> Task directions: Scan the entries for the word "height" and return every line that has it.

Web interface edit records
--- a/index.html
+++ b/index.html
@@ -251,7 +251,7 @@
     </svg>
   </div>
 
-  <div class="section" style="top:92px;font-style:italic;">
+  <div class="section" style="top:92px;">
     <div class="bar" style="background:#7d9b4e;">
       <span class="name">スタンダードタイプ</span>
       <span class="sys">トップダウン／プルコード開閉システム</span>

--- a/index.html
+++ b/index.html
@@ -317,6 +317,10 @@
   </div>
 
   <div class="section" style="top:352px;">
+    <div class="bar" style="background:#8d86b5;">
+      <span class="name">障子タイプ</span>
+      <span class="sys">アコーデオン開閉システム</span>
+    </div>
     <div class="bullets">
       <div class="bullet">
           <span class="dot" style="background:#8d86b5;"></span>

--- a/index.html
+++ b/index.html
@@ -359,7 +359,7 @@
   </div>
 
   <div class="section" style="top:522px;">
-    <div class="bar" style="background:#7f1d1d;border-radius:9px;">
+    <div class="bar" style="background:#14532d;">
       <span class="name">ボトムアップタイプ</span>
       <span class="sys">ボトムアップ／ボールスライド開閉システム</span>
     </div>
---
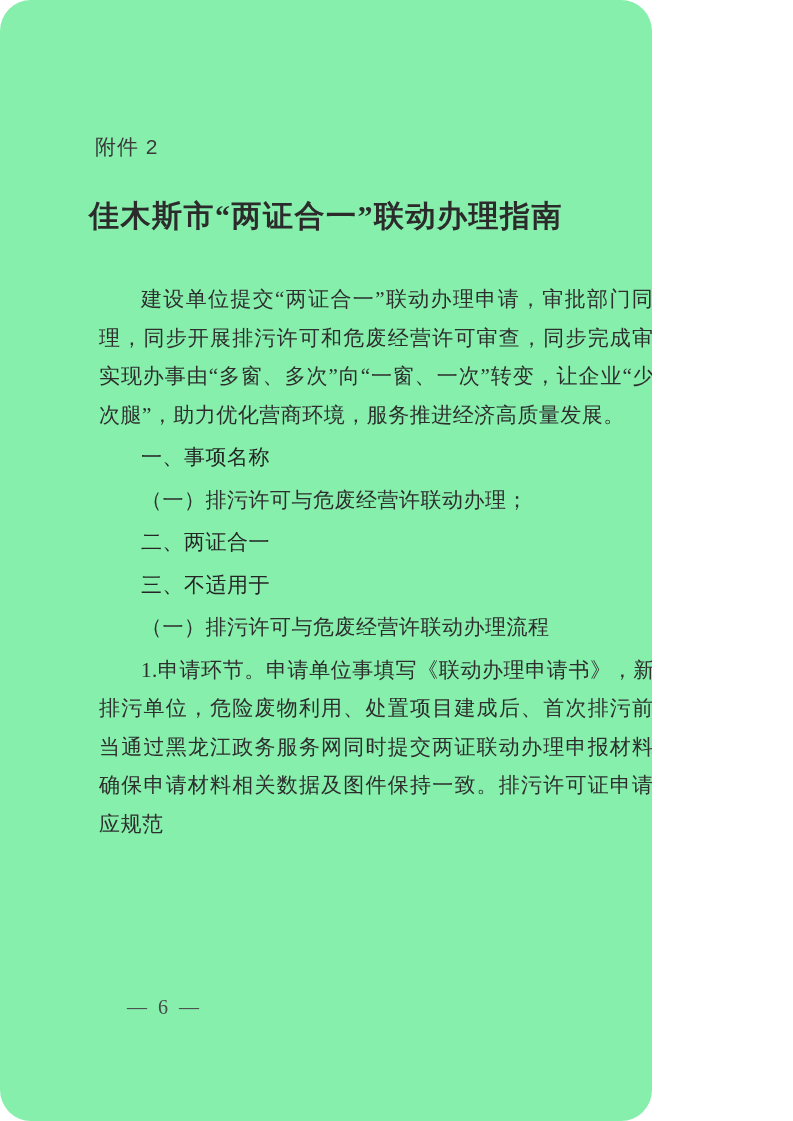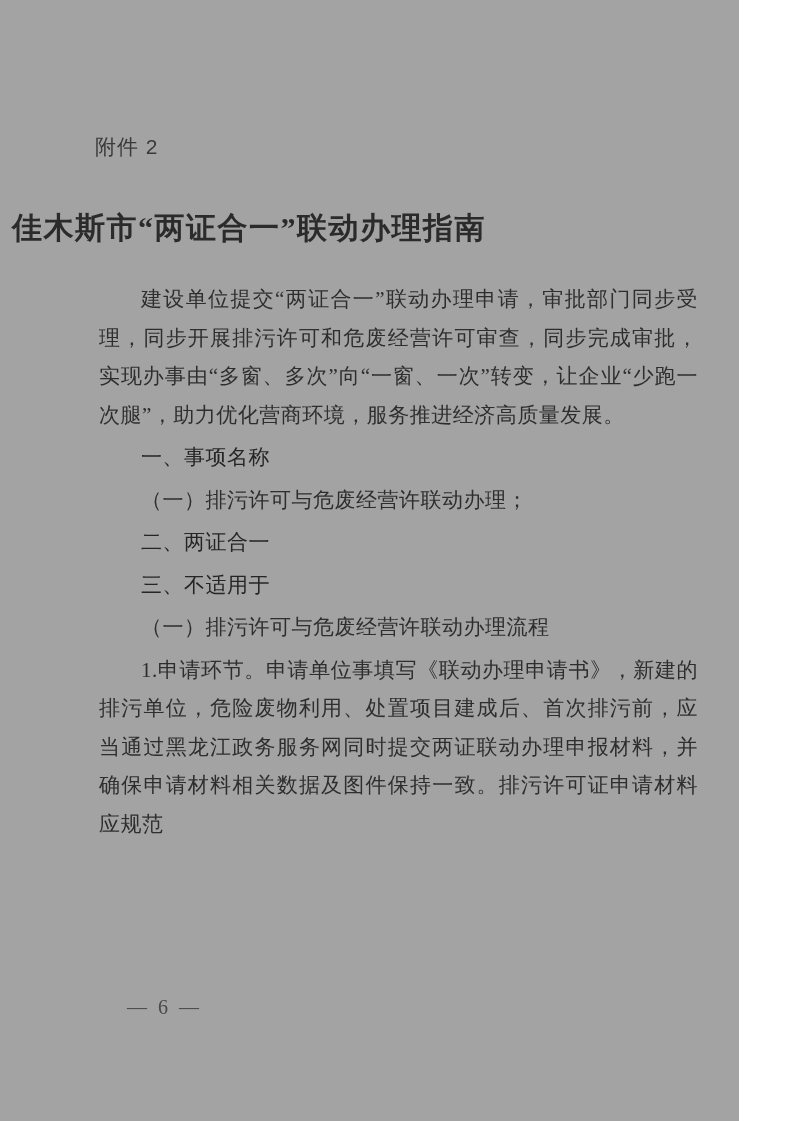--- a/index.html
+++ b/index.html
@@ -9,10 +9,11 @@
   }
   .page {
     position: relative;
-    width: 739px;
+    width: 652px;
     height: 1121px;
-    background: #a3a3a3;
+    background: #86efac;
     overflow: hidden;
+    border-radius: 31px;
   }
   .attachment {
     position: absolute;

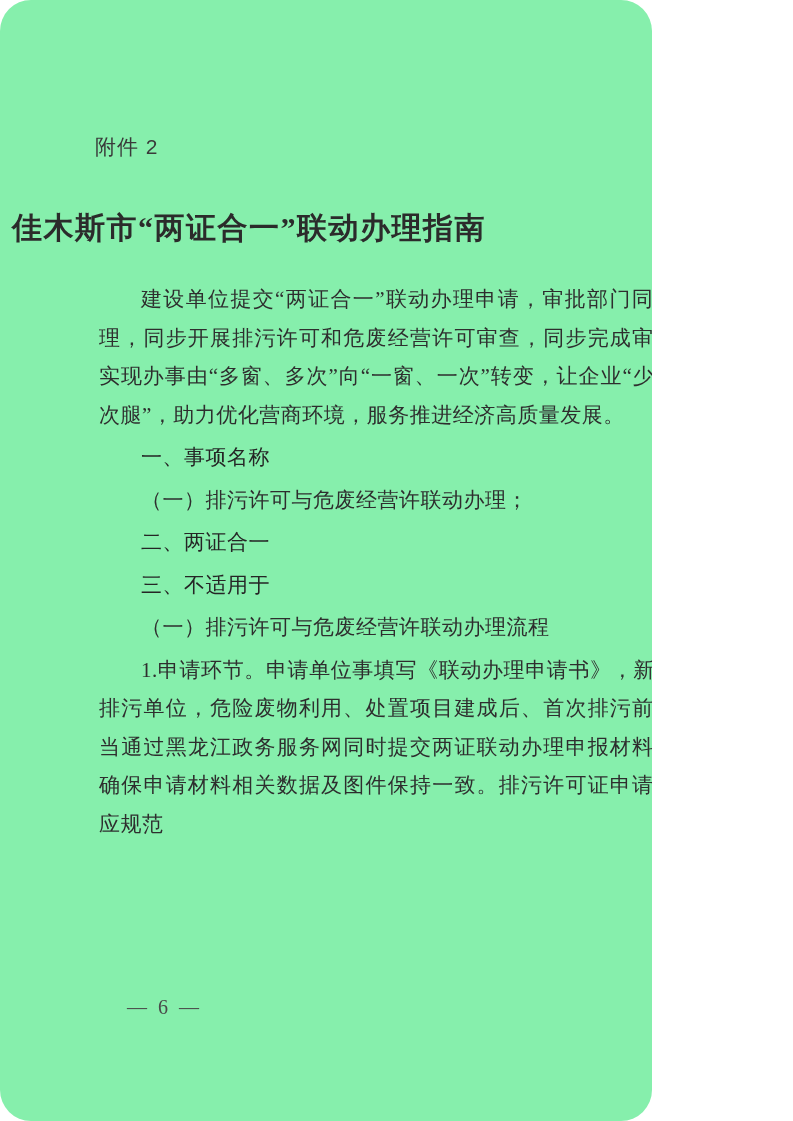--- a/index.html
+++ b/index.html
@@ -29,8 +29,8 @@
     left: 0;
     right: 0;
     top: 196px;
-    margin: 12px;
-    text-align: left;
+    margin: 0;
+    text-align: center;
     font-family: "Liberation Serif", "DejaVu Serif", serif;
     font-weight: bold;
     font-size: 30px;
...
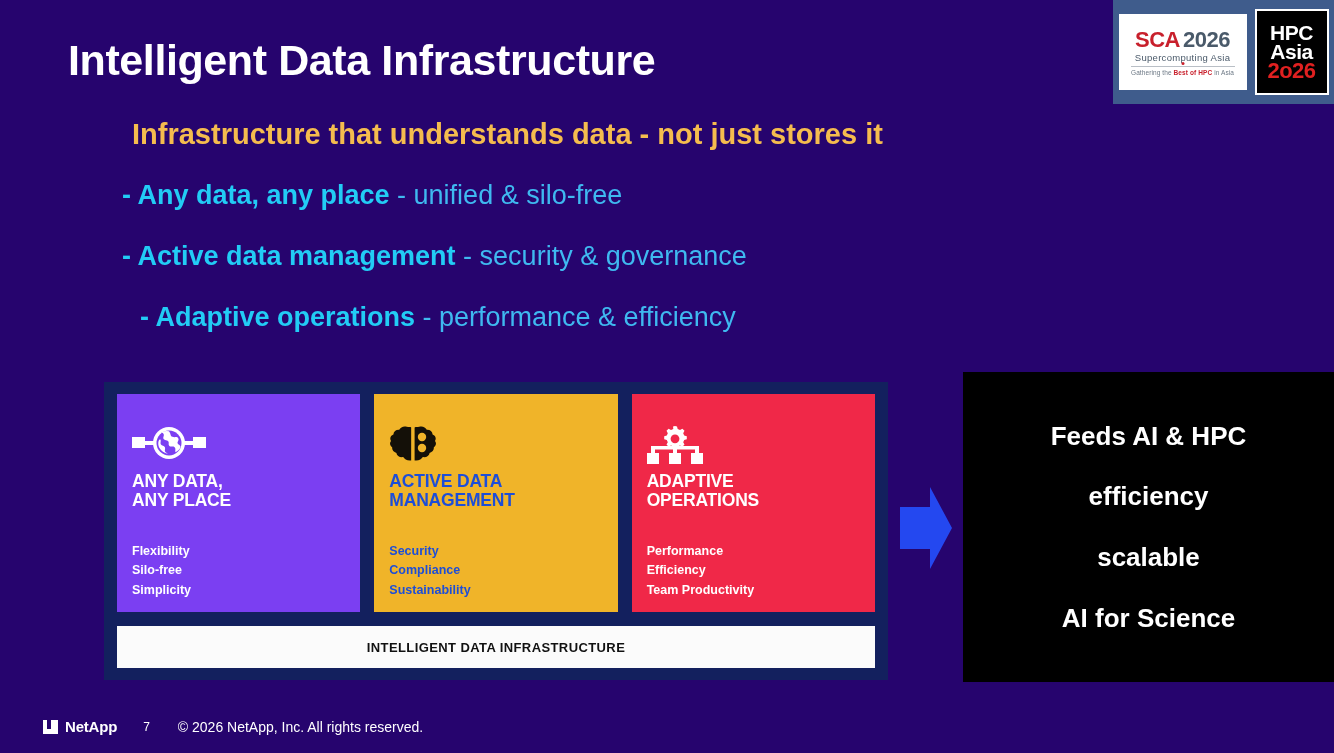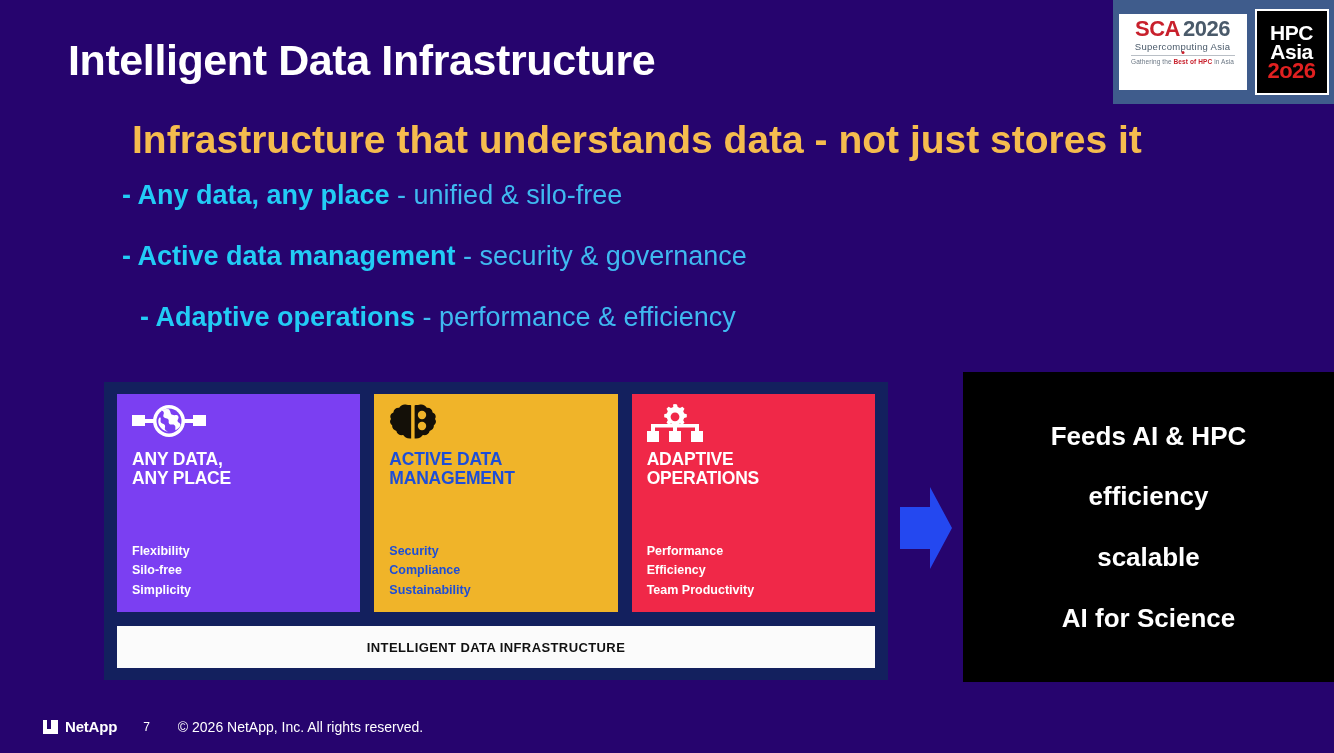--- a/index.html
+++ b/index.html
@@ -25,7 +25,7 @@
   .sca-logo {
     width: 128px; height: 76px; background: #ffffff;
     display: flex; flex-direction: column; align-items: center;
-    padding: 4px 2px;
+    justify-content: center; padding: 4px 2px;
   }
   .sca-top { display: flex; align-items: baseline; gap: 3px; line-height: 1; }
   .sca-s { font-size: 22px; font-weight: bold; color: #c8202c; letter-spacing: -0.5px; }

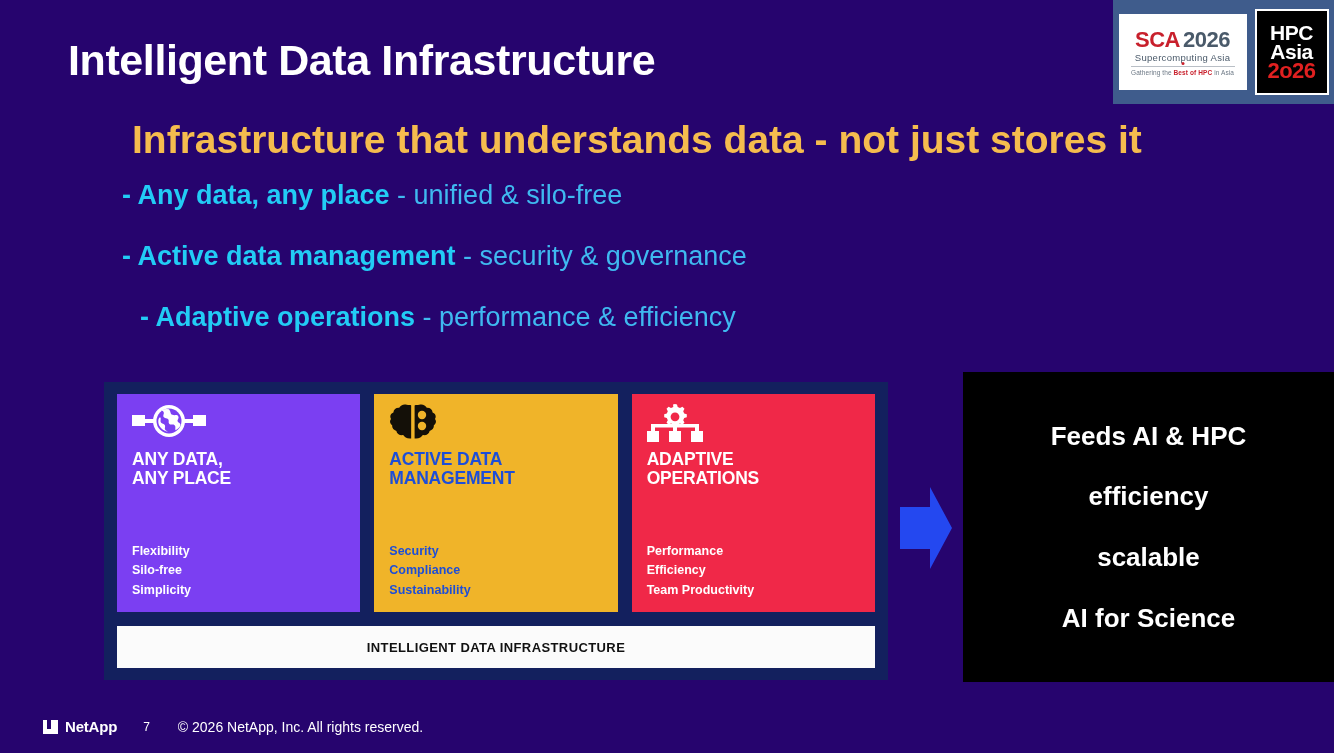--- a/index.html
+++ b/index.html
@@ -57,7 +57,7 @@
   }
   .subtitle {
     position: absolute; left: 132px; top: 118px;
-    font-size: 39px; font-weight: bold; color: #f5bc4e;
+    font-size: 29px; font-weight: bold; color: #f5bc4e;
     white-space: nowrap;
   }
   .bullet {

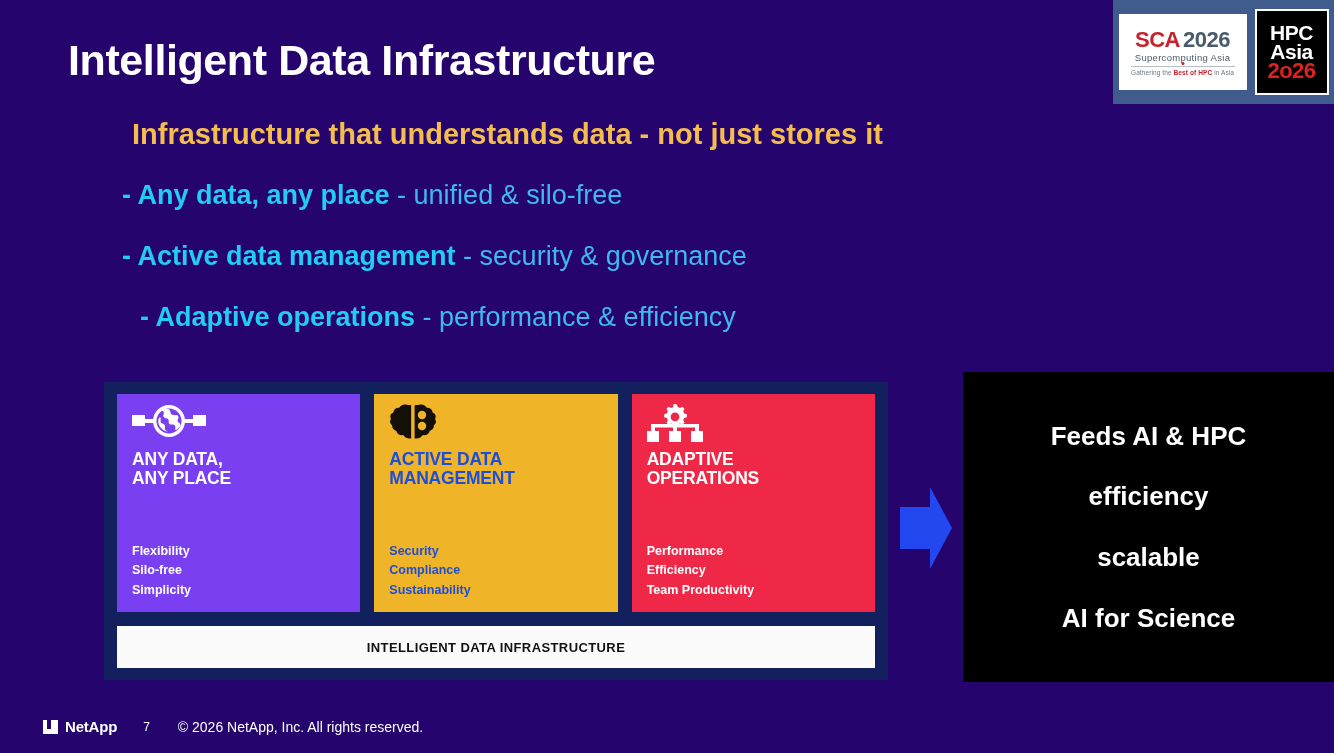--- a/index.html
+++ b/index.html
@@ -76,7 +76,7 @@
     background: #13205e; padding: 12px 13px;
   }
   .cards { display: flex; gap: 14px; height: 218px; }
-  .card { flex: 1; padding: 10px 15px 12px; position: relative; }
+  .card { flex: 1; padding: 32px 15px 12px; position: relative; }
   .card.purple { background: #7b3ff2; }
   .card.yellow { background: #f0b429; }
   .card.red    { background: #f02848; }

> Answer:
     height: 1121px;
     width: 128px; height: 76px; background: #ffffff;
   .sca-top { display: flex; align-items: baseline; gap: 3px; line-height: 1; }
   .cards { display: flex; gap: 14px; height: 218px; }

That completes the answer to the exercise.